[DATASET ENTRIES]

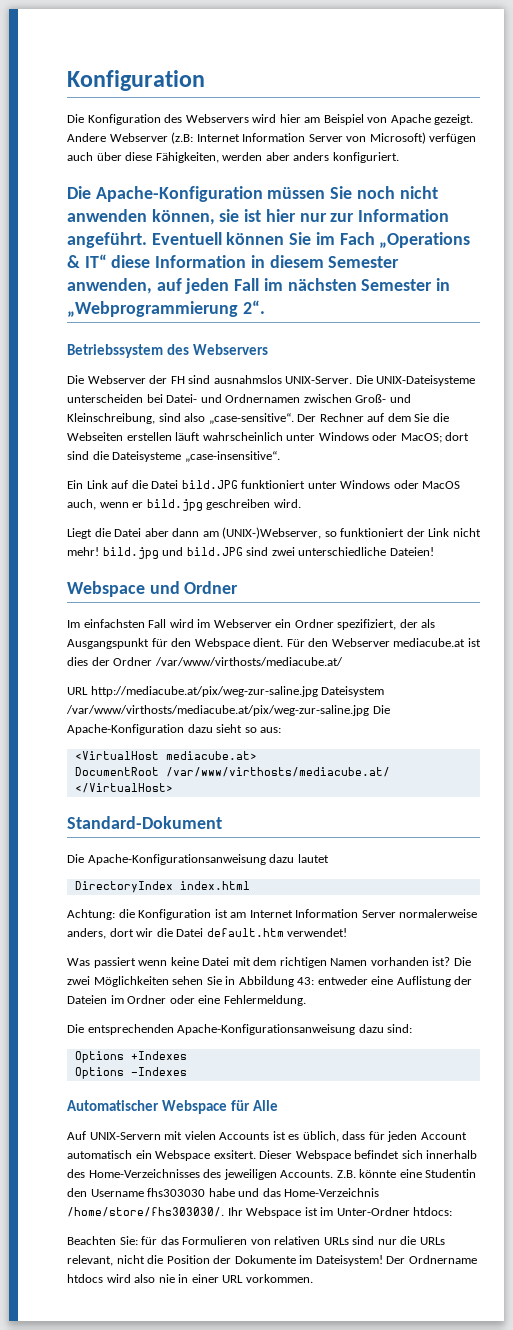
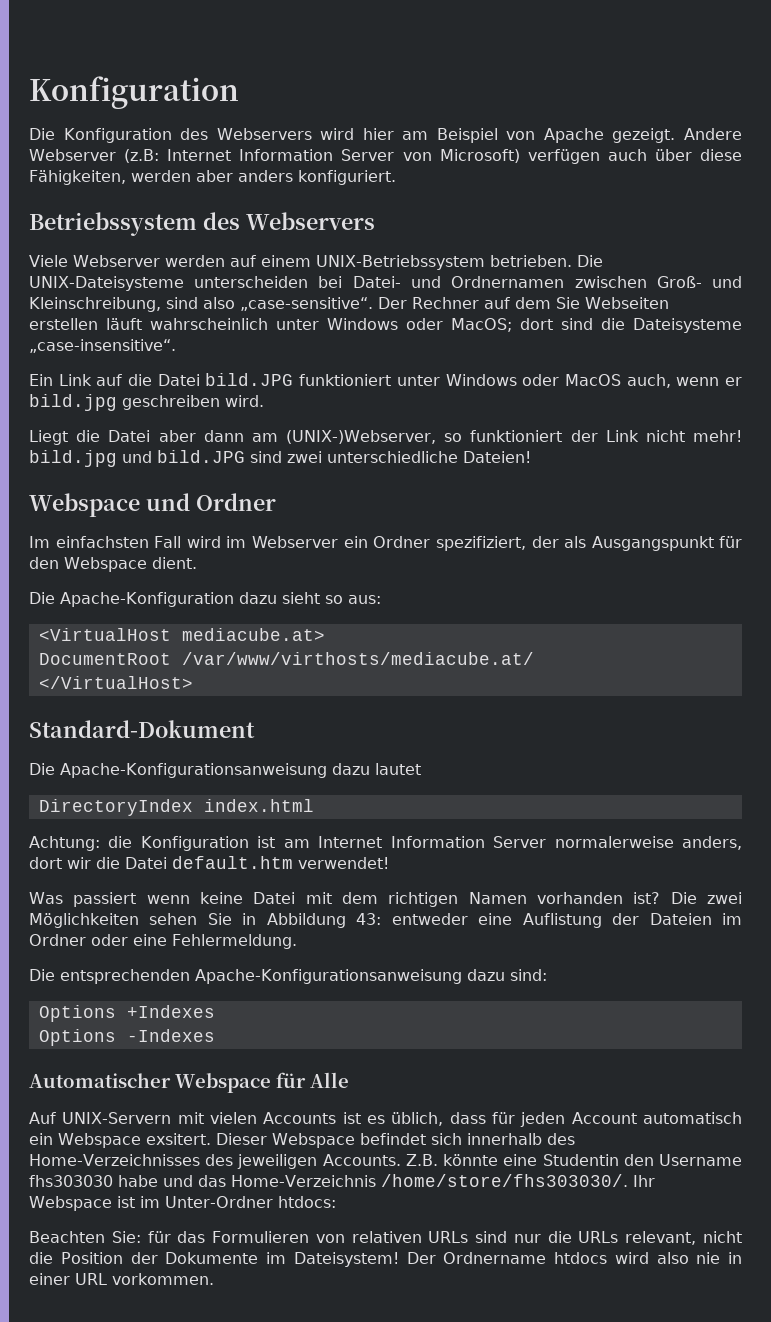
- Die Apache-Konfiguration müssen Sie noch nicht anwenden können, sie ist hier nur zur Information angeführt. Eventuell können Sie im Fach „Operations & IT“ diese Information in diesem Semester anwenden, auf jeden Fall im nächsten Semester in „Webprogrammierung 2“.
  Betriebssystem des Webservers
- Die Webserver der FH sind ausnahmslos UNIX-Server.
+ Viele Webserver werden auf einem UNIX-Betriebssystem betrieben.
- Der Rechner auf dem Sie die Webseiten erstellen läuft wahrscheinlich unter Windows oder MacOS; dort sind die Dateisysteme „case-insensitive“.
+ Der Rechner auf dem Sie Webseiten erstellen läuft wahrscheinlich unter Windows oder MacOS; dort sind die Dateisysteme „case-insensitive“.
- Im einfachsten Fall wird im Webserver ein Ordner spezifiziert, der als Ausgangspunkt für den Webspace dient. Für den Webserver mediacube.at ist dies der Ordner /var/www/virthosts/mediacube.at/
- URL http://mediacube.at/pix/weg-zur-saline.jpg Dateisystem /var/www/virthosts/mediacube.at/pix/weg-zur-saline.jpg Die Apache-Konfiguration dazu sieht so aus:
+ Im einfachsten Fall wird im Webserver ein Ordner spezifiziert, der als Ausgangspunkt für den Webspace dient.
+ Die Apache-Konfiguration dazu sieht so aus:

[/DATASET ENTRIES]

**YOUR ASSIGNMENT:** I need every line of the material that includes "dient", so please copy them out.

**TASK SOLUTION:**
- Im einfachsten Fall wird im Webserver ein Ordner spezifiziert, der als Ausgangspunkt für den Webspace dient. Für den Webserver mediacube.at ist dies der Ordner /var/www/virthosts/mediacube.at/
+ Im einfachsten Fall wird im Webserver ein Ordner spezifiziert, der als Ausgangspunkt für den Webspace dient.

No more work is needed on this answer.